As such there is always criticism – just go back and look at Ivory’s criticism of me for the Earl of Sidcup piece, (if you are not sure what criticism looks like read this. He/she attacks my very psyche, my spirit, my motives, my creative ability… You don’t get closer to wounding me than attacking my creative ability.)
But I demand in a democratic open society, the right to express myself and to explore my creativity. After all that’s how I earn my living – by writing advertisements.
So, every fibre in my being wants to say, “no don’t ban the Vuvuzela.” Not because I like them, but because I embrace freedom of expression (most of the time).
One of my hobbies (other than Arsenal) is jiving – the dance form which more than any other combines a freedom of expression with a need to master the rules. For a man you have to learn how to lead the lady, even if she doesn’t know the moves you are executing. That is the skill – the combination of creativity as a dancer with the ability to lead.
The Vuvu (I”m getting bored with the full word, so it’s a Vuvu from now on) has no creativity and no expression. It is just a bloody awful noise. But I don’t want to ban it.
In the same way, I think the guys who write Le Grove have got it very wrong, but I don’t criticise them for having a view different from mine. But I am very critical of the way they delete posts they don’t agree with, and even worse, the way they change posts that people send in, either to make them look as if they agree with the writers of the articles, or to make the writer of the comment look stupid. However I would never in a trillion years support any view that Le Grove should be stopped. Indeed I would be on the barricades to support their right to be there.
So, maybe you see my point. I think the Vuvu is a pain in the head, and I can’t imagine what would make any semi-intelligent vegetable want to blow one. But if that’s what they want ok.
What I would say is that if anyone (or any group of fans) is so silly as to bring a Vuvu into the stadium, it should redouble the volume of those of us who want to chant, and sing, and cheer. If the opposition support use them, then we should have a suitable riposte. After a day in the office writing adverts I can’t think of one (even I need to stop sometimes, and besides Tom Petty is on the CD and that always makes me realise why I never made it as a musician), but maybe something along the lines of. “You haven’t got a song” would do.
There’s one other thing… I felt that throughout much of last season the volume of the Ems really did go up.

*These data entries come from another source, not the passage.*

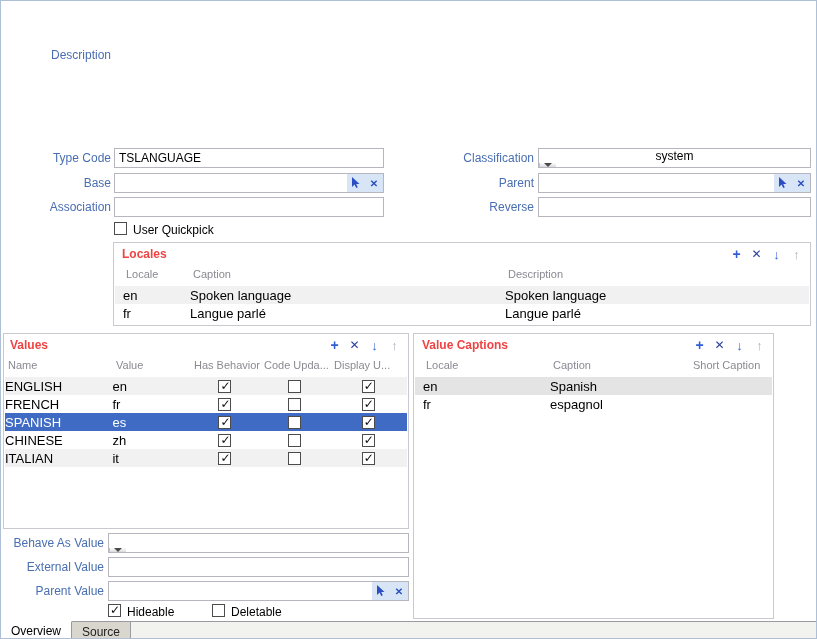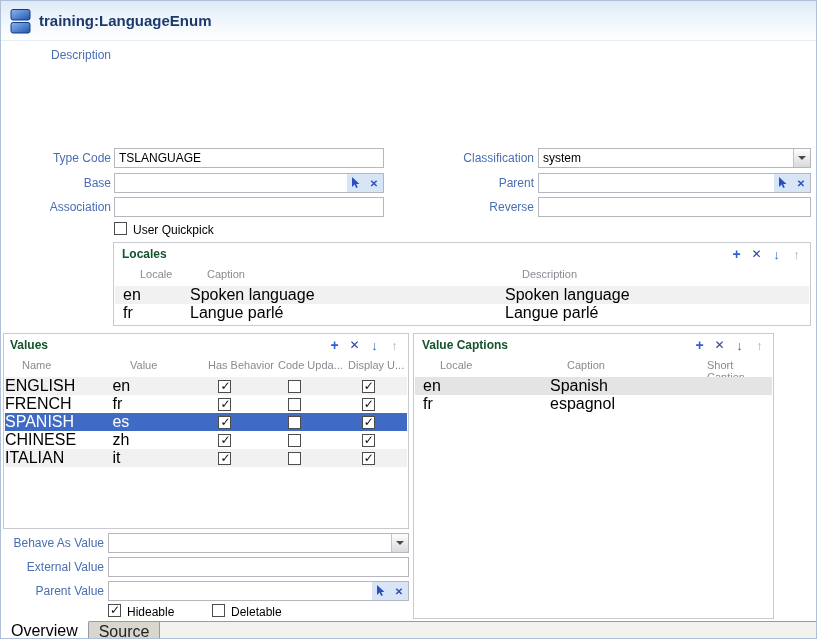--- a/index.html
+++ b/index.html
@@ -12,85 +12,70 @@
             background:linear-gradient(to bottom,#dfeaf7 0%,#f3f8fd 60%,#ffffff 100%);
             border-bottom:1px solid #e4ecf6; }
   .header .title { position:absolute; left:38px; top:11px; font-size:15px; font-weight:bold; color:#1b3a6b; }
   .hicon { position:absolute; left:9px; top:7px; }
 
   
   .blab { position:absolute; color:#4a6eb2; text-align:right; white-space:nowrap; }
   .field { position:absolute; height:20px; border:1px solid #b6b6bf; background:#fff; font-size:12px;
            padding:2px 4px; font-family:inherit; outline:none; }
   textarea.field { height:96px; resize:none; padding:3px 4px; }
-  .combo { position:absolute; height:20px; border:1px solid #b6b6bf; background:#fff; display:flex; align-items:center; }
+  .combo { position:absolute; height:20px; border:1px solid #b6b6bf; background:#fff; display:flex; align-items:center;flex-direction:column; }
   .combo .txt { flex:1; padding:0 4px; }
   .combo .dd { width:17px; align-self:stretch; background:linear-gradient(#fdfdfd,#d9dadd); border-left:1px solid #c2c2c8;
                display:flex; align-items:center; justify-content:center; cursor:default; }
   .combo .dd::after { content:""; border-left:4px solid transparent; border-right:4px solid transparent; border-top:4px solid #4a4a4a; }
   .pickfield { position:absolute; height:20px; border:1px solid #b6b6bf; background:#fff; display:flex; align-items:center; }
   .pickfield input { flex:1; border:none; outline:none; height:16px; min-width:0; padding:0 4px; font-family:inherit; font-size:12px; }
   .pbtn { width:18px; align-self:stretch; background:#d7e5f7; border:none; display:flex; align-items:center; justify-content:center;
           font-size:10px; font-weight:bold; color:#2b4fc0; cursor:default; padding:0; }
 
   
   .cb { width:13px; height:13px; background:#fff; border:1px solid #4c4c4c; display:inline-block; position:relative; cursor:default; }
   .cb.checked::after { content:"✓"; position:absolute; left:1px; top:-2px; font-size:12px; font-weight:bold; color:#0a0a0a; line-height:14px; }
 
   
   .panel { position:absolute; border:1px solid #c9c9d0; background:#fff; }
-  .ptitle { position:absolute; left:8px; top:4px; font-weight:bold; color:#14532d; }
+  .ptitle { position:absolute; left:8px; top:4px; font-weight:bold; color:#ef4444; }
   .tools { position:absolute; right:6px; top:3px; display:flex; gap:5px; align-items:center; }
   .tool { width:15px; text-align:center; font-weight:bold; cursor:default; }
   .t-add { color:#2e5ed6; font-size:14px; }
   .t-del { color:#2b3f9e; font-size:12px; }
   .t-down { color:#2e5ed6; font-size:13px; }
   .t-up  { color:#a7adb6; font-size:13px; }
 
-  .thead { position:absolute; left:18px; right:1px; display:flex; color:#8a8a92; font-size:11px; }
-  .trow  { position:absolute; left:1px; right:1px; height:18px; display:flex; align-items:center; font-size:16px; cursor:default; }
+  .thead { position:absolute; left:4px; right:1px; display:flex; color:#8a8a92; font-size:11px; }
+  .trow  { position:absolute; left:1px; right:1px; height:18px; display:flex; align-items:center; font-size:13px; cursor:default; }
   .trow.alt { background:#f1f1f1; }
   .trow.sel { background:#3f6bc4; color:#fff; }
   .trow.sel-inactive { background:#e4e4e4; }
 
   
   .lc1 { width:75px; padding-left:8px; } .lc2 { width:315px; } .lc3 { flex:1; }
   
   .vc1 { width:108px; } .vc2 { width:78px; }
   .vcb { width:70px; display:flex; justify-content:center; } .vcb3 { width:78px; display:flex; justify-content:center; }
   
   .cc1 { width:135px; padding-left:8px; } .cc2 { width:140px; } .cc3 { flex:1; }
 
   
   .tabbar { position:absolute; left:0; top:620px; width:817px; height:19px; border-top:1px solid #9a9aa2; background:#f2f2ef; display:flex; }
   .tab { height:19px; display:flex; align-items:center; justify-content:center; padding:0 10px;
-         border-right:1px solid #9a9aa2; font-size:16px; cursor:default; }
+         border-right:1px solid #9a9aa2; font-size:12px; cursor:default; }
   .tab.active { background:#ffffff; margin-top:-1px; border-top:1px solid #ffffff; font-weight:normal; }
   .tab.inactive { background:#d9d6cd; color:#222; }
 </style>
 </head>
 <body>
 
 <div class="app">
 
-  <div class="header">
-    <span class="hicon">
-      <svg width="22" height="27" viewBox="0 0 22 27">
-        <defs>
-          <linearGradient id="hg" x1="0" y1="0" x2="1" y2="1">
-            <stop offset="0" stop-color="#8db6ec"></stop>
-              <stop offset="1" stop-color="#1f55b0"></stop>
-          </linearGradient>
-        </defs>
-        <rect x="1" y="1.5" width="19" height="10.5" rx="2" fill="url(#hg)" stroke="#123c86"></rect>
-        <rect x="1" y="14.5" width="19" height="10.5" rx="2" fill="url(#hg)" stroke="#123c86"></rect>
-      </svg>
-    </span>
-    <span class="title">training:LanguageEnum</span>
-  </div>
 
   <span class="blab" style="left:10px; top:47px; width:100px;">Description</span>
 
   <span class="blab" style="left:10px; top:150px; width:100px;">Type Code</span>
   <input class="field" style="left: 113px; top: 147px; width: 270px;" value="TSLANGUAGE">
   <span class="blab" style="left:428px; top:150px; width:105px;">Classification</span>
   <div class="combo" style="left:537px; top:147px; width:273px;">
     <span class="txt">system</span>
     <span class="dd"></span>
   </div>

Maybe it was because some of us felt we were under attack. Maybe we were so pissed off with the negativity. But from where I sit, during that unbeaten run towards the end of the season, the noise level was higher than I have heard since we moved.
“Vuvu Vuvu play us a tune” is probably too advanced in its irony for most vuvu blowers to get, but it has a certain post-modernist humour which I rather enjoy.
“You’re braining my damage” (too sophisticated for a football match, but funny anyway)
Or perhaps to paraphrase,
“The fascination of football as a sport depends almost wholly on whether the person next to you is blowing a vuvuzala, or not.”